Comment 1 by bugdroid1@chromium.org, Jul 3

The following revision refers to this bug:
  https://chromium.googlesource.com/infra/luci/luci-go.git/+/95177b6a2eaebbd1319d072b02ba83e041b404df

commit 95177b6a2eaebbd1319d072b02ba83e041b404df
Author: Andrii Shyshkalov <tandrii@chromium.org>
Date: Tue Jul 03 19:14:00 2018

logdog: fix typo in butler's error reporting.

R=hinoka, iannucci

Bug:  859995 
Change-Id: I3cf8a0f92126275725217acf0e126f09b57133fc
Reviewed-on: https://chromium-review.googlesource.com/1125095
Commit-Queue: Andrii Shyshkalov <tandrii@chromium.org>
Reviewed-by: Robbie Iannucci <iannucci@chromium.org>

[modify] https://crrev.com/95177b6a2eaebbd1319d072b02ba83e041b404df/logdog/client/butlerproto/proto.go

Project Member

Comment 2 by bugdroid1@chromium.org, Jul 3

The following revision refers to this bug:
  https://chromium.googlesource.com/infra/luci/luci-go.git/+/2b38bf7165235a9e5fe966024eea29904fee8bce

commit 2b38bf7165235a9e5fe966024eea29904fee8bce
Author: Andrii Shyshkalov <tandrii@chromium.org>
Date: Tue Jul 03 21:47:25 2018

logdog butler: temporary verbosity++ proto marshaling error.

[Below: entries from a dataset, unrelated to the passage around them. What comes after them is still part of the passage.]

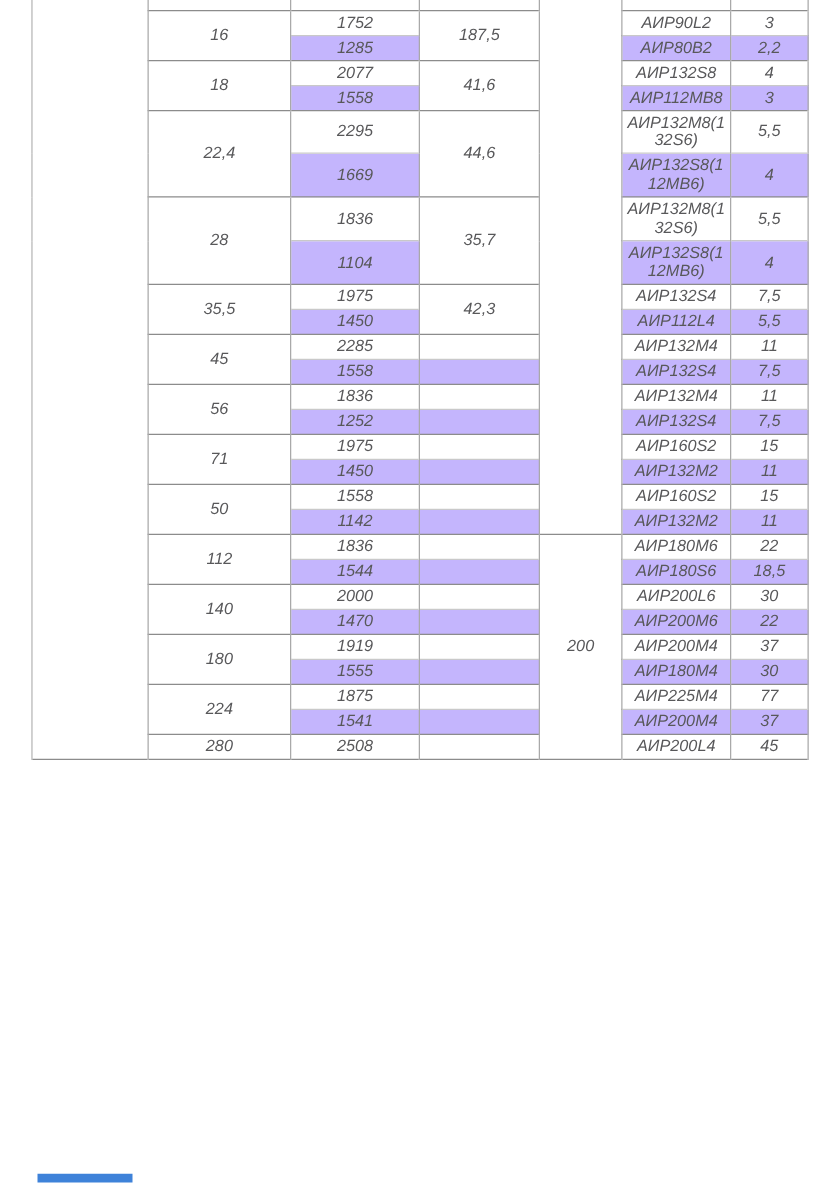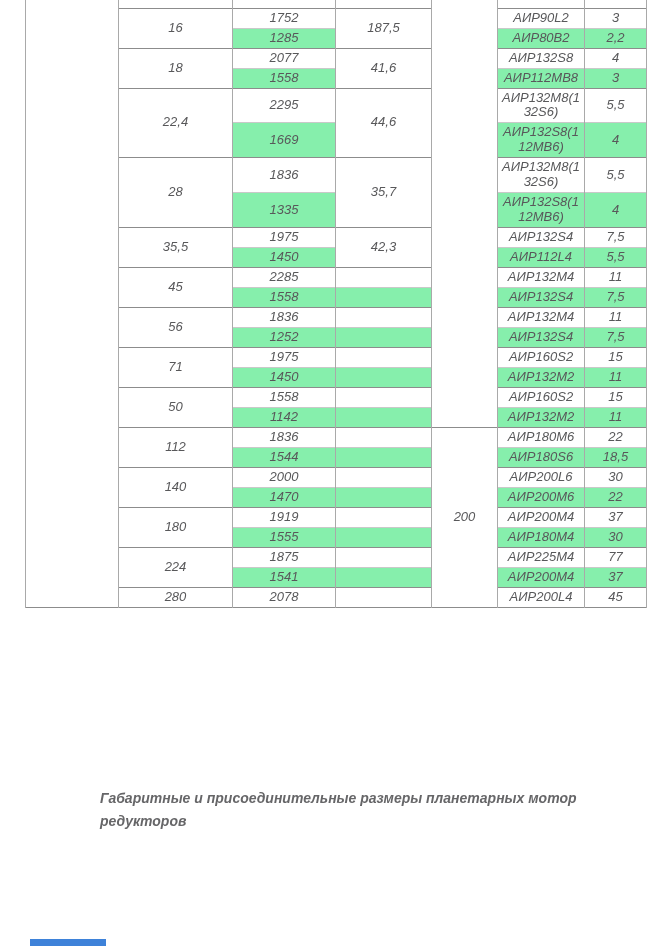"1285" td.stripe { background: #86efac -> #c4b5fd }
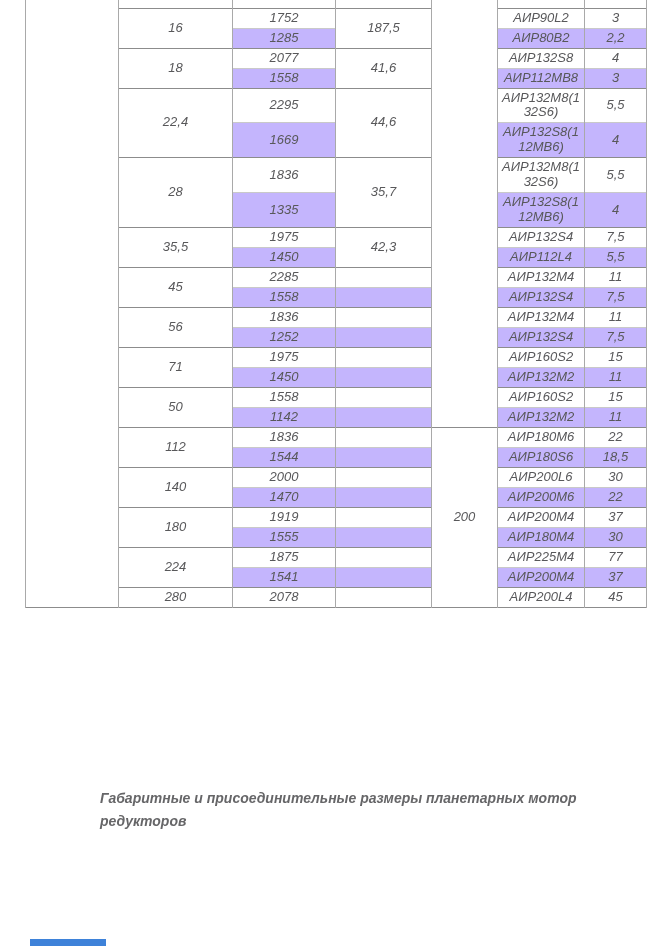"1335" td.stripe { text: 1335 -> 1104 }
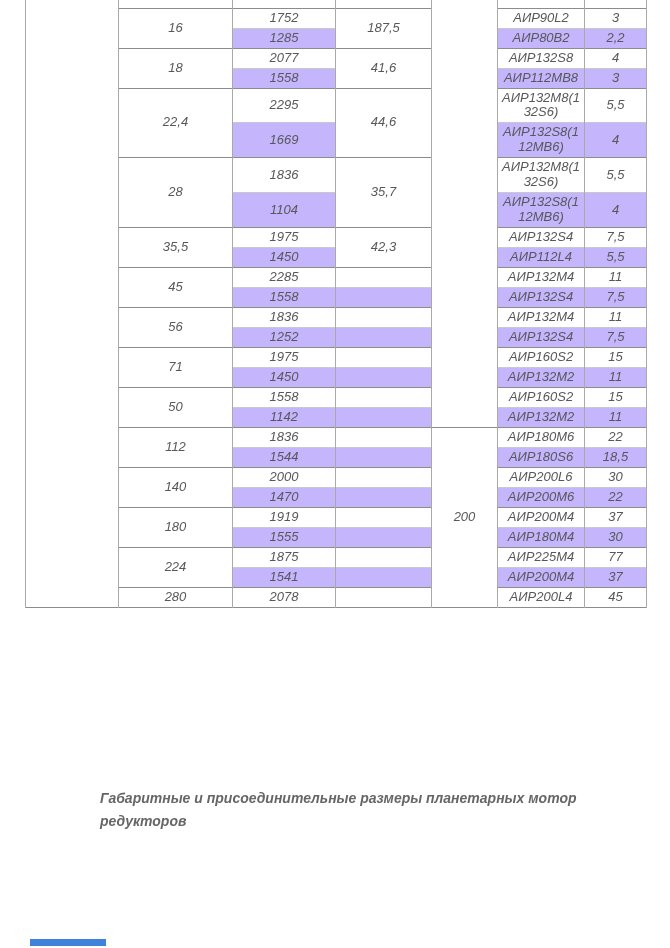"2078" td { text: 2078 -> 2508 }
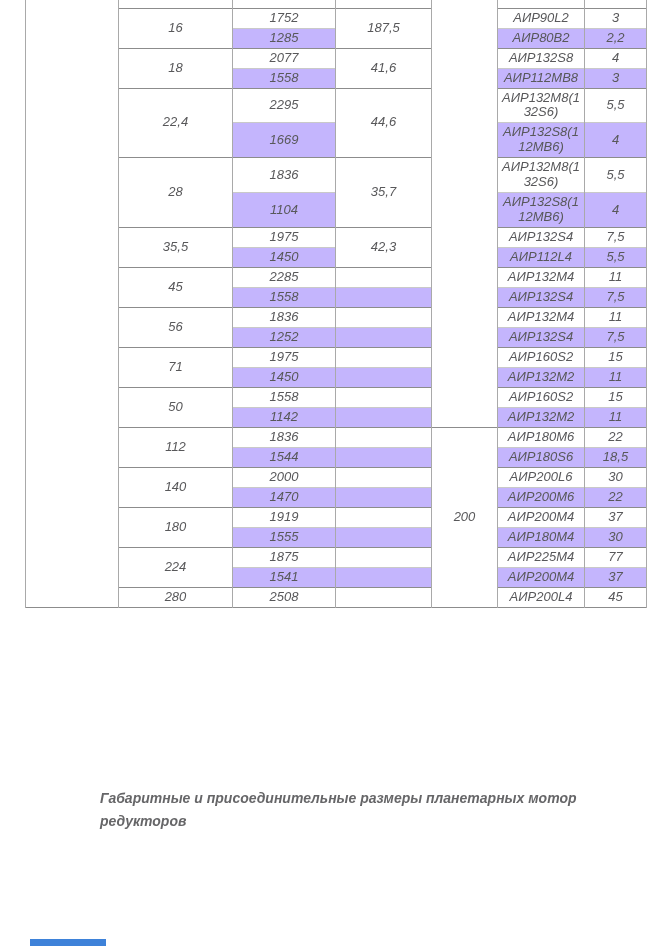"Габаритные и присоединительные размеры" div.l1 { html: <div>Габаритные и присоединительные размеры планетарных мотор редукторов</div> -> none }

Will be reverted once we find actual bug.

R=hinoka, iannucci

Bug:  859995 
Change-Id: I183a7d3b719f18f693f3100632654e8857d2b926
Reviewed-on: https://chromium-review.googlesource.com/1125262
Reviewed-by: Ryan Tseng <hinoka@chromium.org>
Commit-Queue: Andrii Shyshkalov <tandrii@chromium.org>

[modify] https://crrev.com/2b38bf7165235a9e5fe966024eea29904fee8bce/logdog/client/butlerproto/proto.go

Any update on this? We're still experiencing this issue, for most of our builds in garnet :( https://luci-milo.appspot.com/p/fuchsia/g/garnet/console
Status: Available (was: Untriaged)
I can't tell what's wrong with the presentation by looking at the build in #0. It sounds like tandrii either saw the presentation issue, or just increased the error reporting regardless. But he's out for awhile, so could you state the exact presentation issue?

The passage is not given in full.